New report reveals impact of COVID on essential workers

03 Nov 2022

By Contributor

Notices to maintain physical distancing at Perth’s St Mary’s Cathedral during the COVID-19 pandemic. Government bungles during the COVID pandemic created a lasting impact on essential workers according to a new report by Australian Catholic University (ACU) and the United Workers Union. Photo: Matthew Lau

Government bungles during the COVID pandemic created a lasting impact on essential workers – from lost careers to reduced incomes, gaps in education, the loss of connection with loved ones and greater exposure to COVID-19 in the workplace, according to a new report by Australian Catholic University (ACU) and the United Workers Union.

The report was based on interviews with essential workers across the childcare, home care, manufacturing and warehousing industries.

It examined the impact of COVID lockdowns on essential workers in Western Sydney during the Delta wave in late 2021.

The report found that the health crisis was worsened by government policies at a state and federal level which saw a winding back of JobKeeper and the Coronavirus Supplement.

The NSW Government response meant that people in less affluent, working-class suburbs of Sydney were treated very differently to people elsewhere.

The Government imposed the harshest restrictions onto residents of ‘Local Government Areas (LGAs) of concern’. All but two of the 12 LGAs of concern were in Western Sydney, where the highest proportion of essential workers lived and worked.

The streets of Perth were isolated during the COVID-19 pandemic. Government bungles during the COVID pandemic created a lasting impact on essential workers according to a new report by Australian Catholic University (ACU) and the United Workers Union. Photo: Eric Martin

“[Every] street you [drove] down, there was police. [It] did feel terrible; we had curfews and had to be in by 9 o’clock and couldn’t go out,” said Paula, from Parramatta.

“[We] found the politics about shutting down Canterbury-Bankstown [LGA] was particularly hard. I know I felt discriminated against. Lots of the families are [tradespeople]. They’re people that can’t work from home. They are people that have to leave their home to go to work… I found that my neighbours were really labelled as people that weren’t doing the right thing [because they’re] from another part of the world,” highlighted Marie, from Canterbury-Bankstown LGA.

Report author Dr Tom Barnes said the report highlighted widespread policy failures which allowed workplaces to mistreat and underpay employees.

“Most of these workers lacked the option of working remotely or working from home; but these are the workers who kept Sydney functioning during the crisis,” Dr Barnes said.

“The total labour force decline in southwest Sydney during the Delta Wave in late 2021 was three times higher than during the first wave in mid-2020.

“In addition, the greater concentration of blue-collar work across Western Sydney led to higher COVID-19 case numbers due to a lack of protection from workplace transmission.

“Statistically, every 1 per cent increase in the proportion of blue-collar workers per LGA led to an additional 850 COVID cases.
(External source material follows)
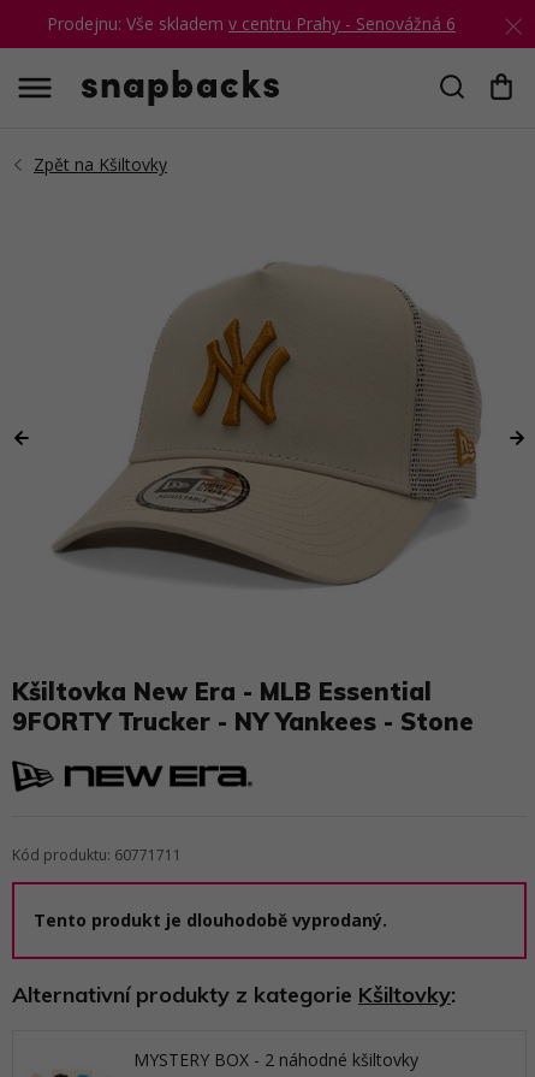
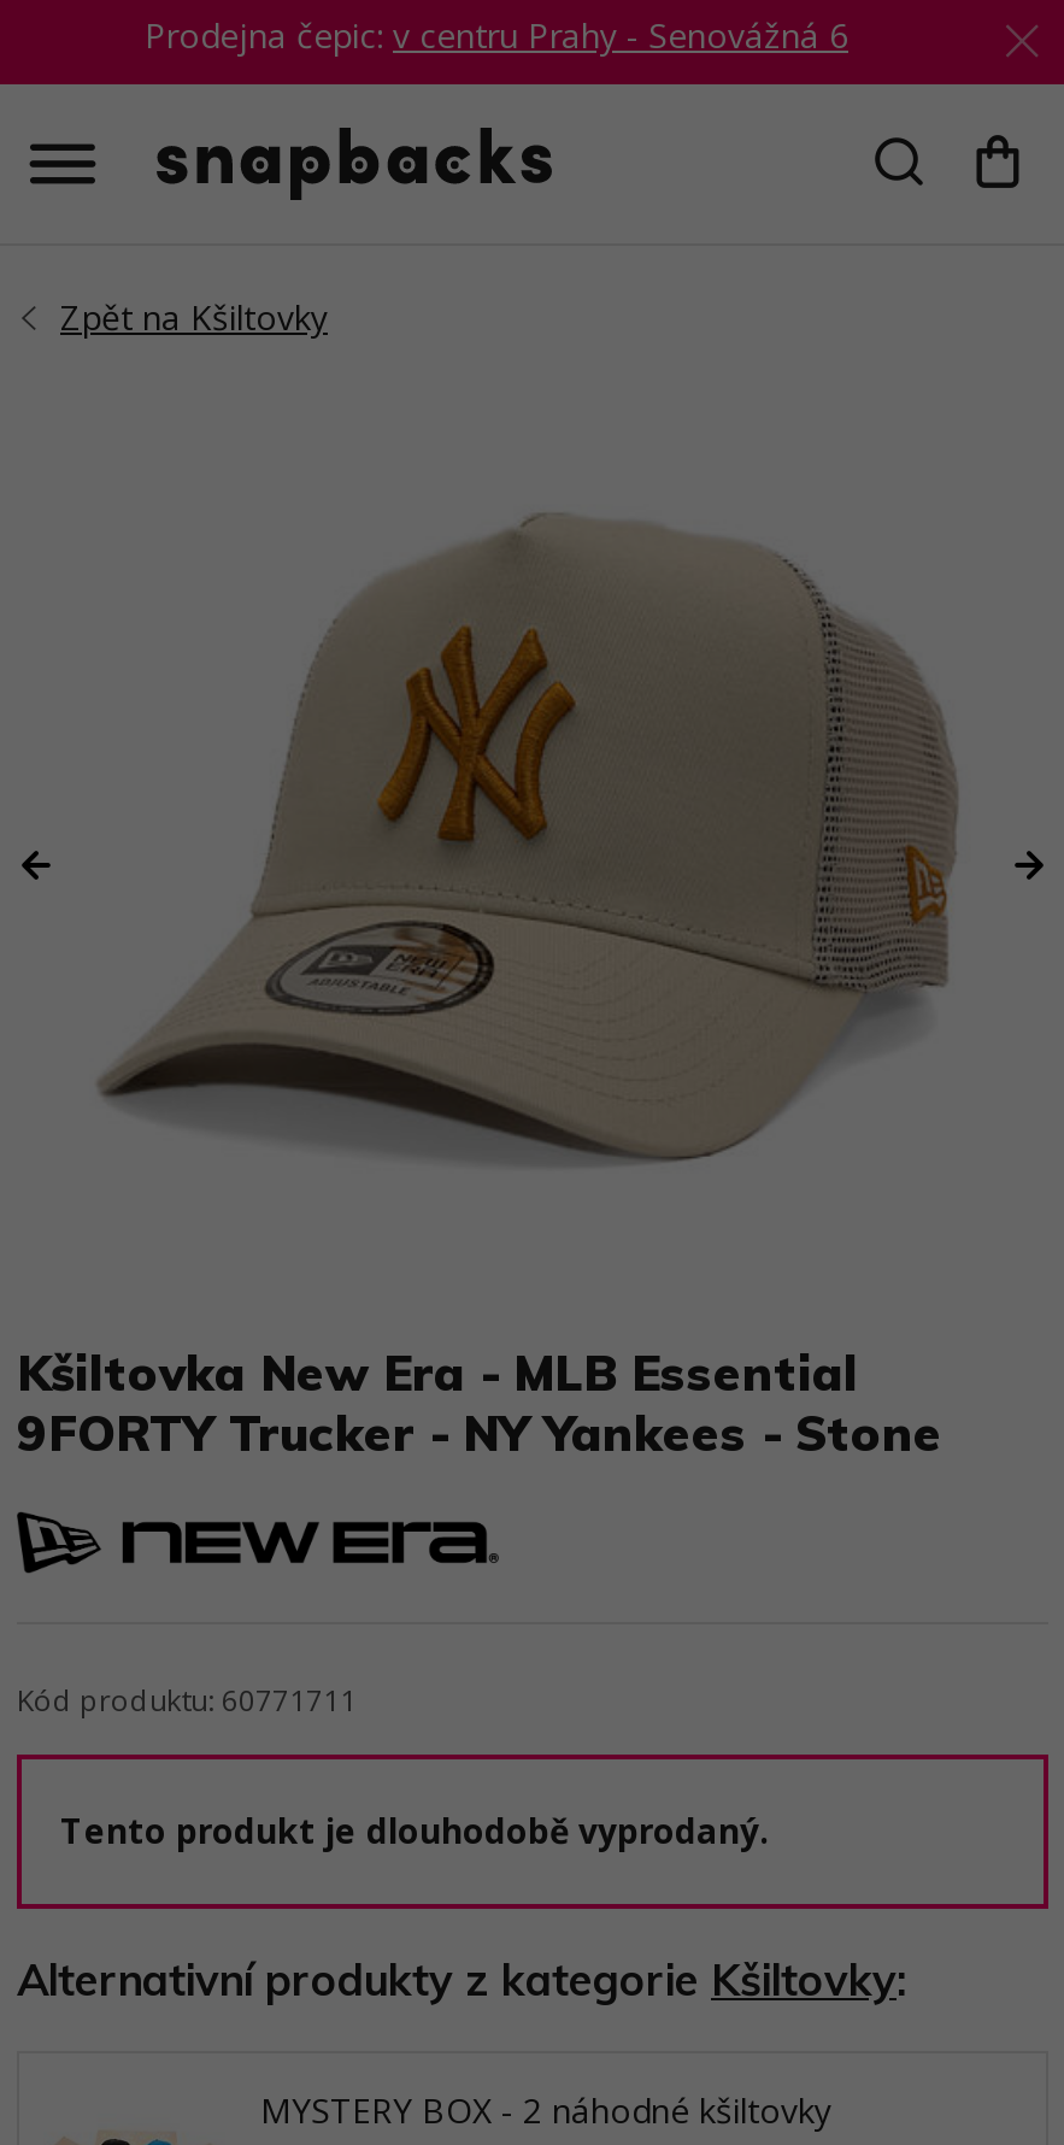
[47,12,456,35] Prodejnu: Vše skladem v centru Prahy - Senovážná 6 -> [145,12,848,58] Prodejna čepic: v centru Prahy - Senovážná 6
This problem was concentrated overwhelmingly in LGAs like Canterbury-Bankstown, Blacktown and Liverpool.”

An empty St George’s Tce during the COVID-19 pandemic. A new report by the Australian Catholic University and the United Workers Union found that the COVID-19 health crisis was worsened by government policies at a state and federal level which saw a winding back of JobKeeper and the Coronavirus Supplement. Photo: Eric Martin

The report also confirmed that the pandemic response imposed an increased burden on women, who were burdened with the additional stress of school closures and home schooling.

“The report frames these problems as ‘risk dumping’ in which already-existing problems were made worse by government mismanagement during the Delta Wave,” Dr Barnes said.

“Risk dumping by government exposed workers to the practices of irresponsible employers.

“These problems have not gone away; for example, in terms of severe staff shortages, low pay and poor morale among educators in Early Childhood Education and Care (ECEC) or casualisation and excessive use of temporary labour agencies for workers in warehouse logistics.”